Fourth of July found ProfessorRoush out digging up some early potatoes. I only planted 10 potato halves this year, to provide just a hill or two of taste at a time, and Mrs. ProfessorRoush wanted fresh sweet corn and new potatoes for a 4th of July dinner. I could provide the potatoes, but since I had planned a corn-less garden year, the nearby market had to provide the corn. Anyway, two plants worth of potatoes later, we had a nice mess of fresh potatoes to eat.
Yes, I planted only blue potatoes this year. I'm tired of 'Red Norland' and 'Yukon Gold' around here. Blue potatoes are supposed to be "healthier" if you listen to all the hype, but I suspect they're just another potato, a little more starchy and gimmicky than most. I didn't know until recently that there were different varieties of blue potatoes, from heirlooms to 'Royal Blue' to 'Adirondack Blue', the latter bred and released by a trio of provessors from Cornell University in 2003. The things you learn while blogging; because it retains color when cooked, the 'Adirondack Blue' variety is used by the Penn State Alumni to sell potato chips in the Penn State colors. You would think that Cornell wouldn't allow that, Ivy League rivalries being what they are. Maybe the 'Adirondack Blue' variety is secretly bred to decrease the testosterone of rival football players. Never put anything past a University professor.

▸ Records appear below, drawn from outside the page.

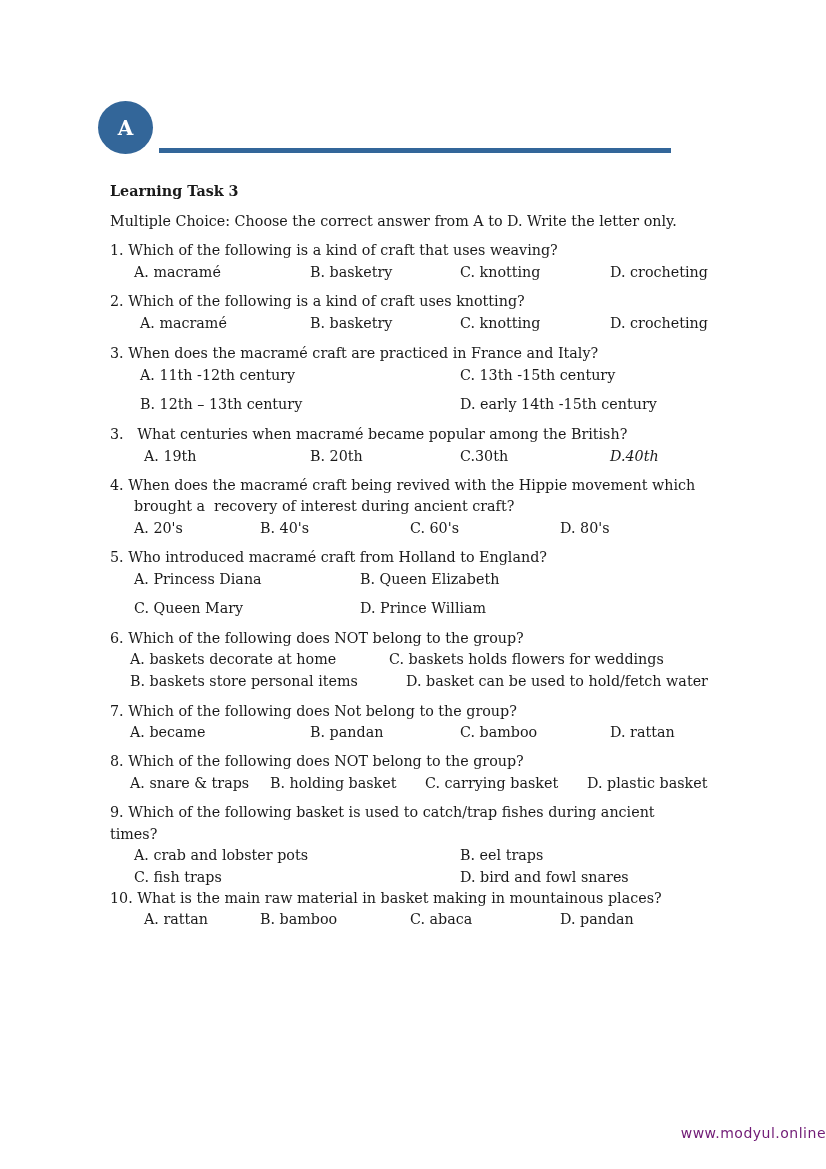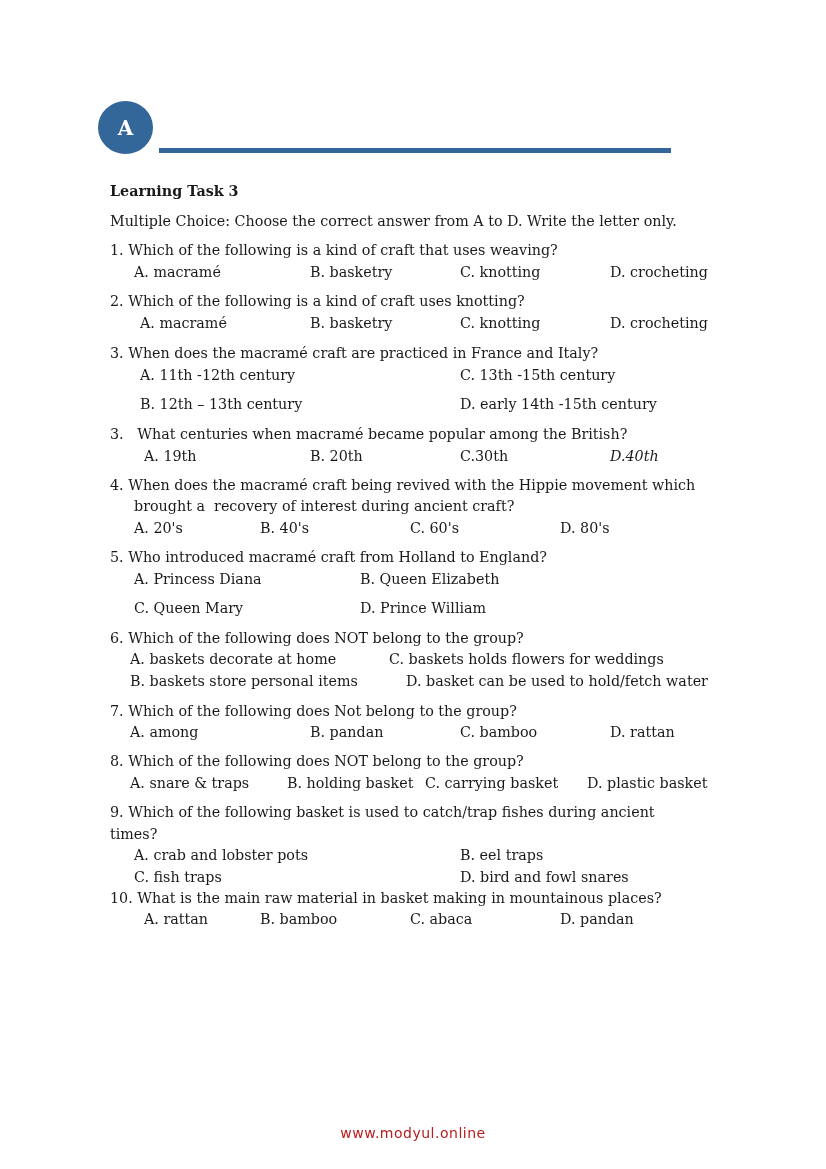"A. among" div.t { text: among -> became }
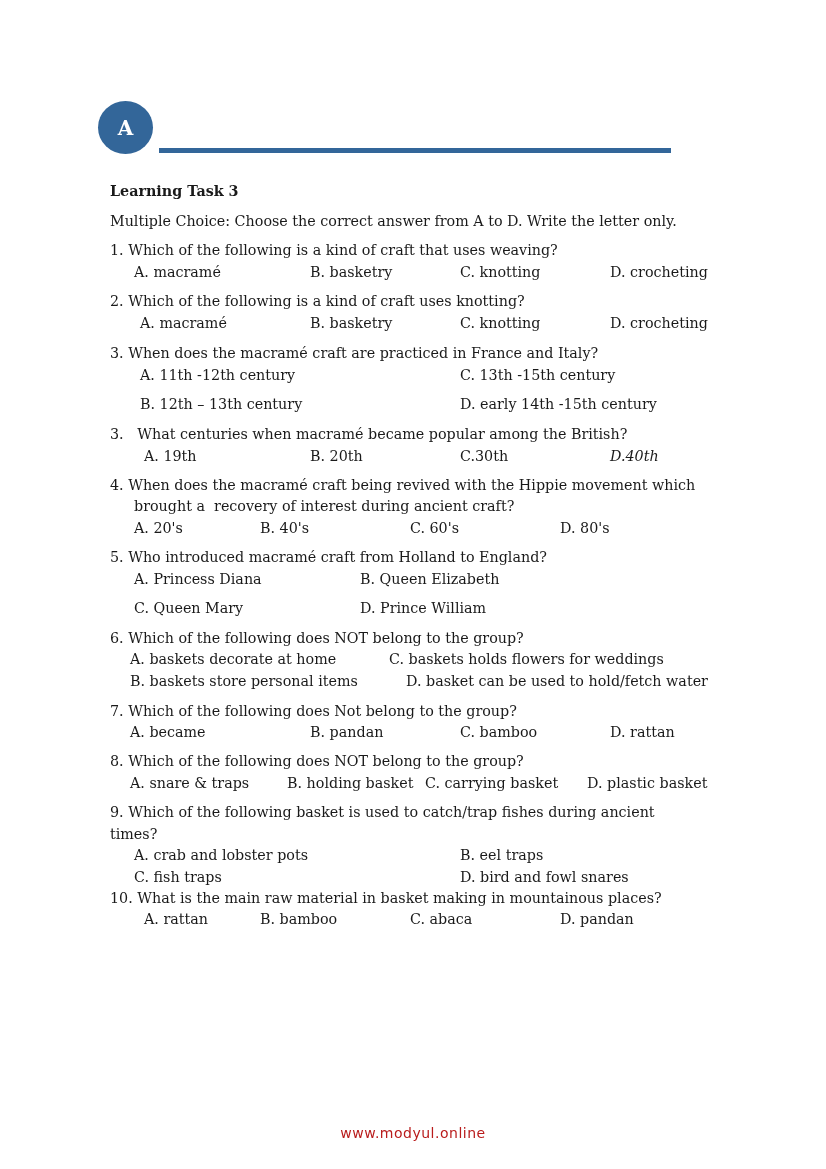"B. holding basket" div.t { margin-left: 17px -> none }
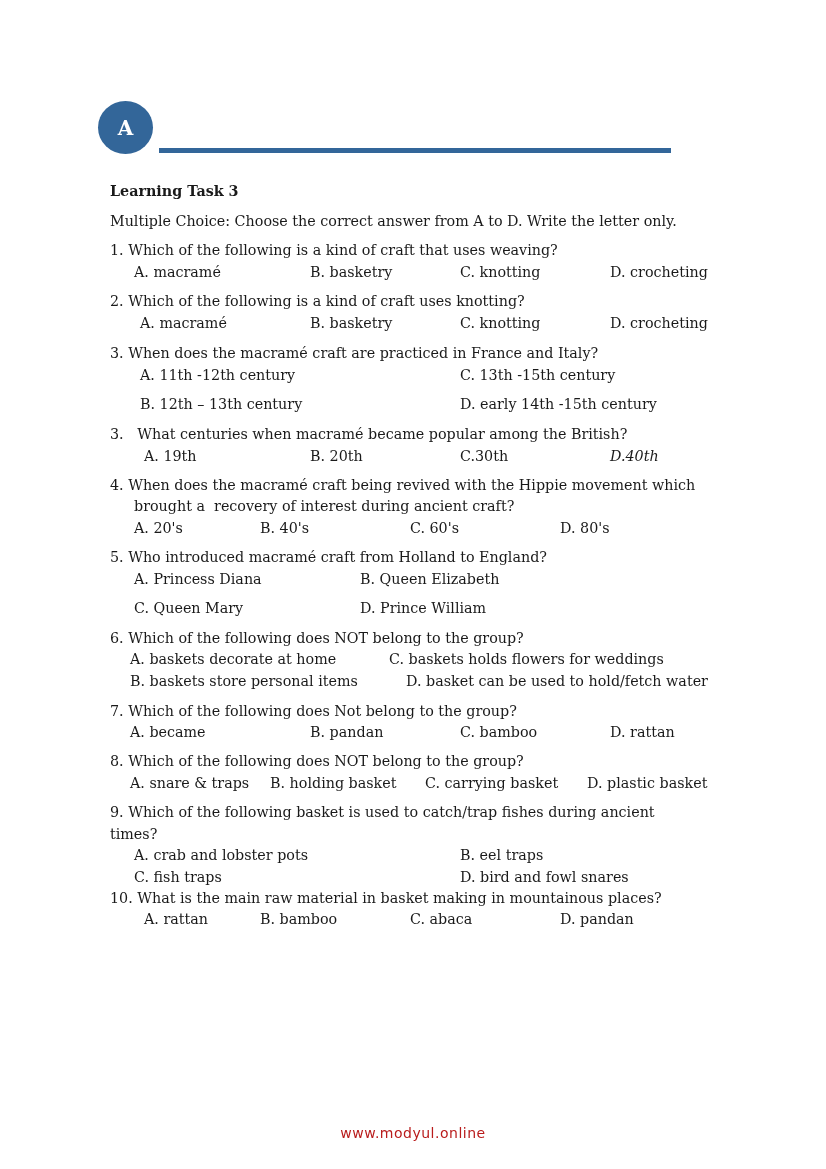"www.modyul.online" .footer { color: #b91c1c -> #701a75; text-align: center -> right }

ProfessorRoush knew that it was dry around here, since every lawn-mowing this summer is essentially a dust storm where I come back in looking, as my daughter said, like I "work in a coal mine." The lack of serious rain since last Fall has been obvious in the sparse bloom and winter-kill of many plants this spring and summer. But the garden soil, when I planted this spring, had been moist and workable enough and I had watered these potatoes regularly when they were young. Digging them out now, however presented me with a different story. The ground is rock hard, essentially concrete sans gravel. On the right is one of the holes I dug, complete with a few potatoes that I haven't yet picked up at the top of the photo. There are monstrous solid dry clods that the fork can't pry loose without extra effort. Thankfully, I've got soaker hoses running to the tomatoes and melons, but this dirt caused me to give all the shrubs and roses a good deep soaking this Sunday morning. Three and a half hours later, I think it will all might just survive another week. A week that is forecast in the high 90ºF's and 100ºF's with no rain in the next 10 days. We probably won't see rain again until September, so this morning's hand-watering will be likely repeated weekly for awhile. So much for weekend rest.